Unsurprisingly, Mr Obama’s address sounded like an advertisement for a headhunting firm. Whether it was clean technology or boosting exports, the US president leg-itimised it in terms of employment generation. Even his party’s touchstone issue, healthcare, is to be shunted aside to make way for job creation. Part of this message was a long-standing criticism of US corporations who transferred employment to countries with lower corporate tax rates. This has caused needless heartburn in India — corporate tax rates in India are higher than those in the US. The Indian software industry has rightly argued that the larger concern should be whether this signals a broader protectionist sentiment in the US. Barriers to foreigners is one way to shore up employment. Mr Obama has not shied away from protectionism but his target has been Chinese imports. Nonetheless, the world must watch to see how an ‘American Jobs First’ policy will unfold in the coming months.

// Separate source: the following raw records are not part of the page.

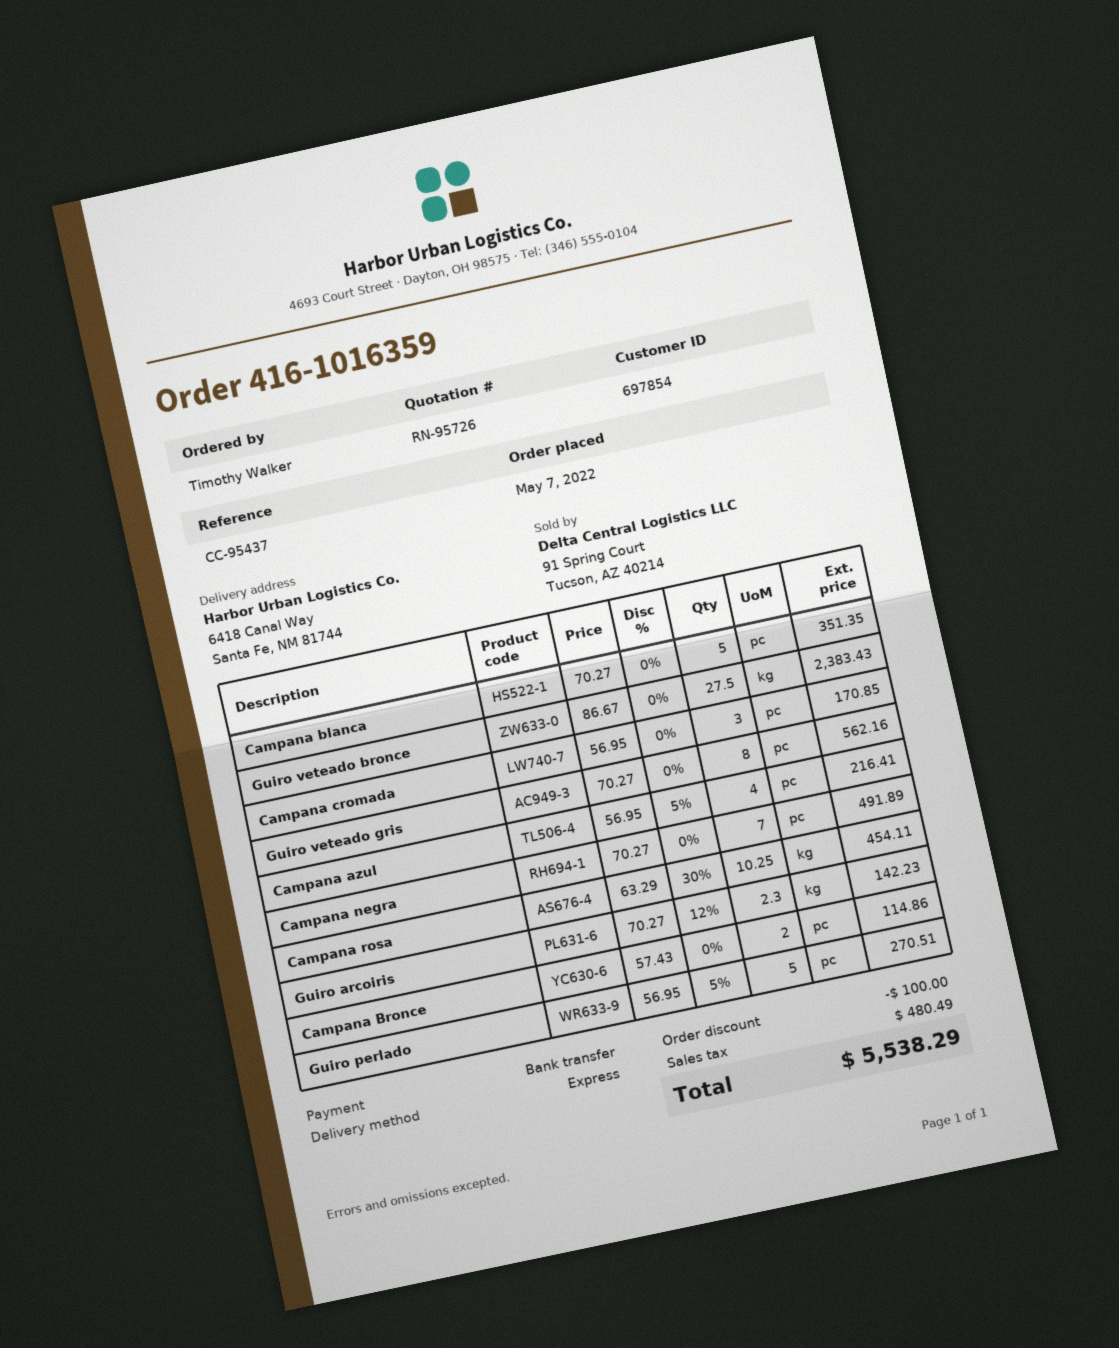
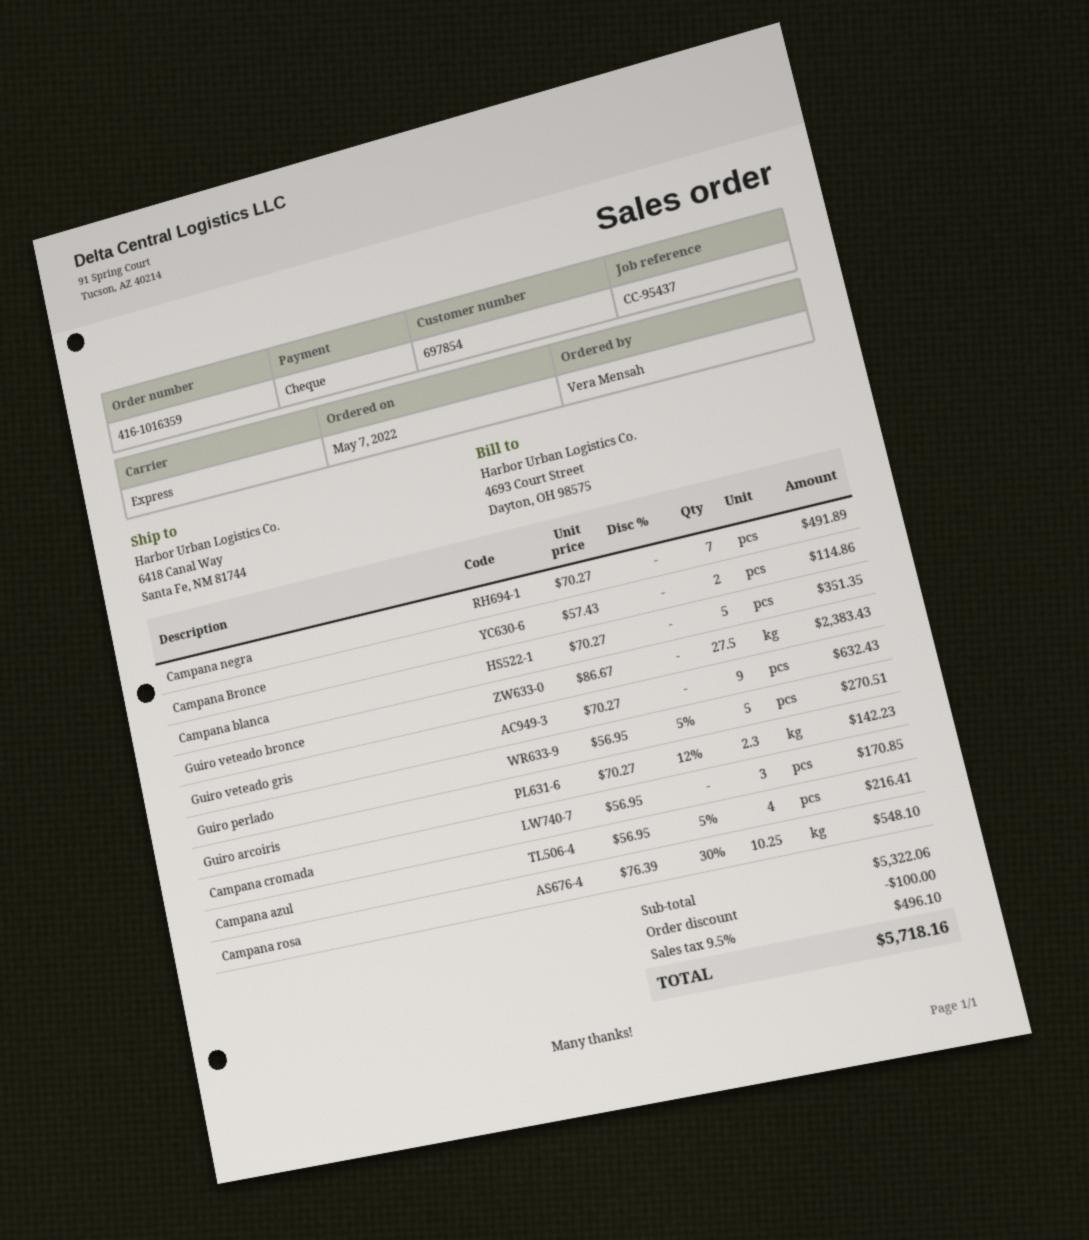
ordered by: Timothy Walker -> Vera Mensah
payment method: bank transfer -> cheque
Guiro veteado gris: 8 x 70.27 = 562.16 -> 9 x 70.27 = 632.43
Campana rosa: 10.25 x 63.29 - 30% = 454.11 -> 10.25 x 76.39 - 30% = 548.10
tax: 480.49 -> 496.10
total: 5538.29 -> 5718.16

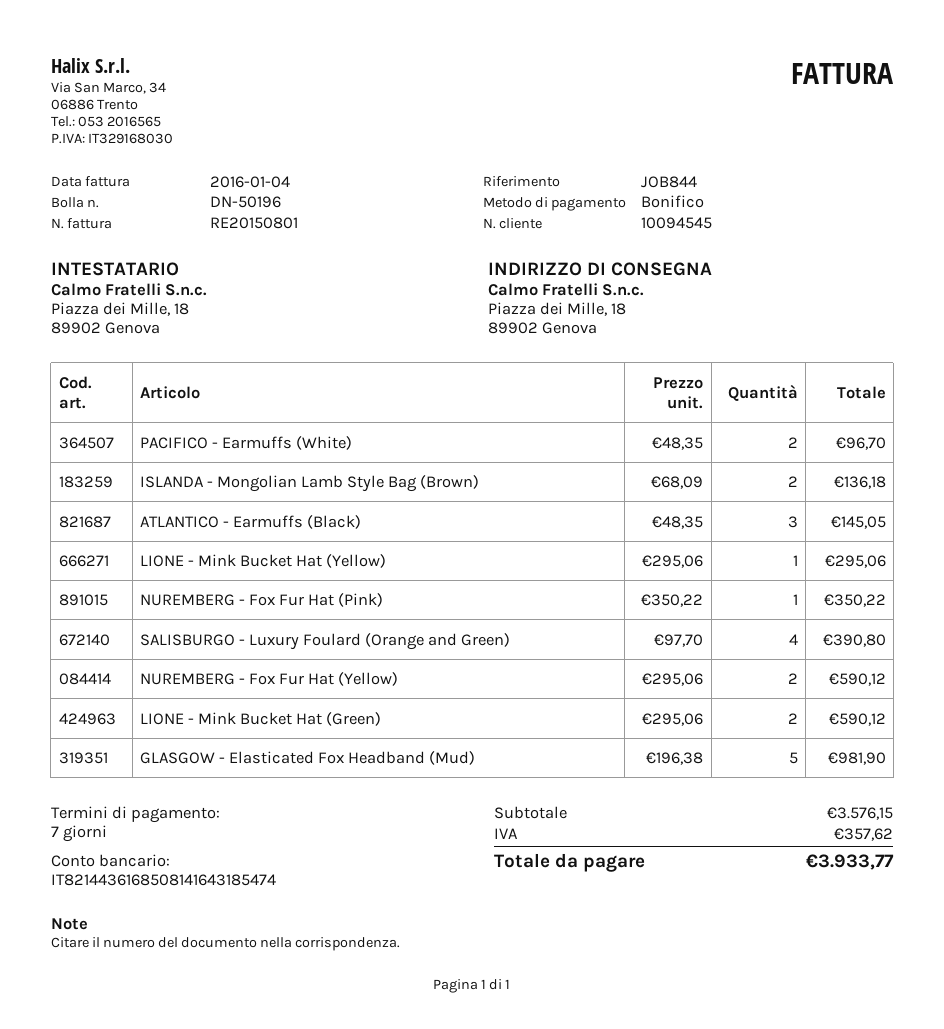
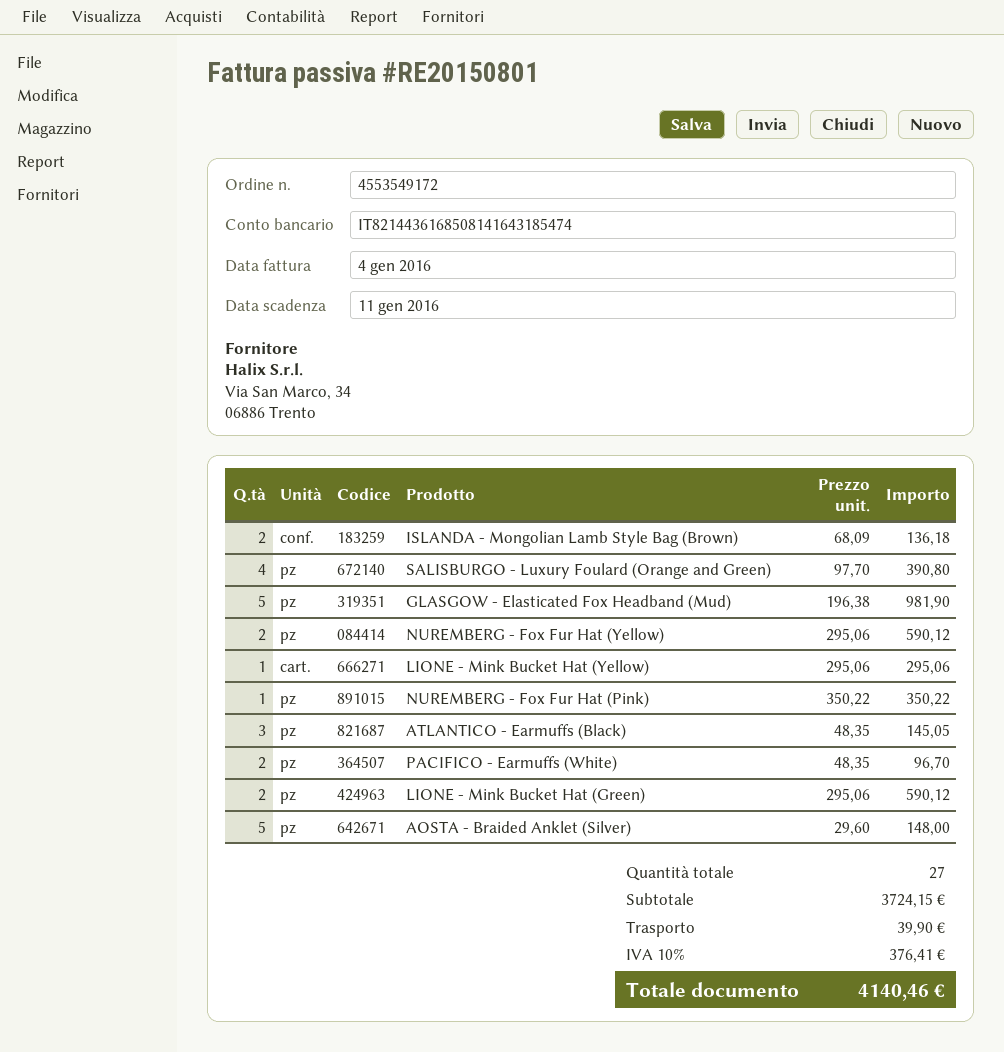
AOSTA - Braided Anklet (Silver): none -> 5 x 29.60 = 148.00
subtotal: 3576.15 -> 3724.15
shipping: none -> 39.90
tax: 357.62 -> 376.41
total: 3933.77 -> 4140.46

Amid all this, Mr Obama deserves credit for trying to urge his people to look beyond the bread and butter concerns of the present. He exhorted his countrymen to invest more, both in their own education and physical infrastructure. This is the first time any US president has invoked India as an economic challenge in his address. Indians may feel some pride. They would be equally right to feel surprise: India’s infrastructure is among the world’s shoddiest. However, it is a reminder that India should increasingly expect to find itself being cited as an economic concern by other world leaders. Mr Obama used India to prod his people. Future leaders may be less generous.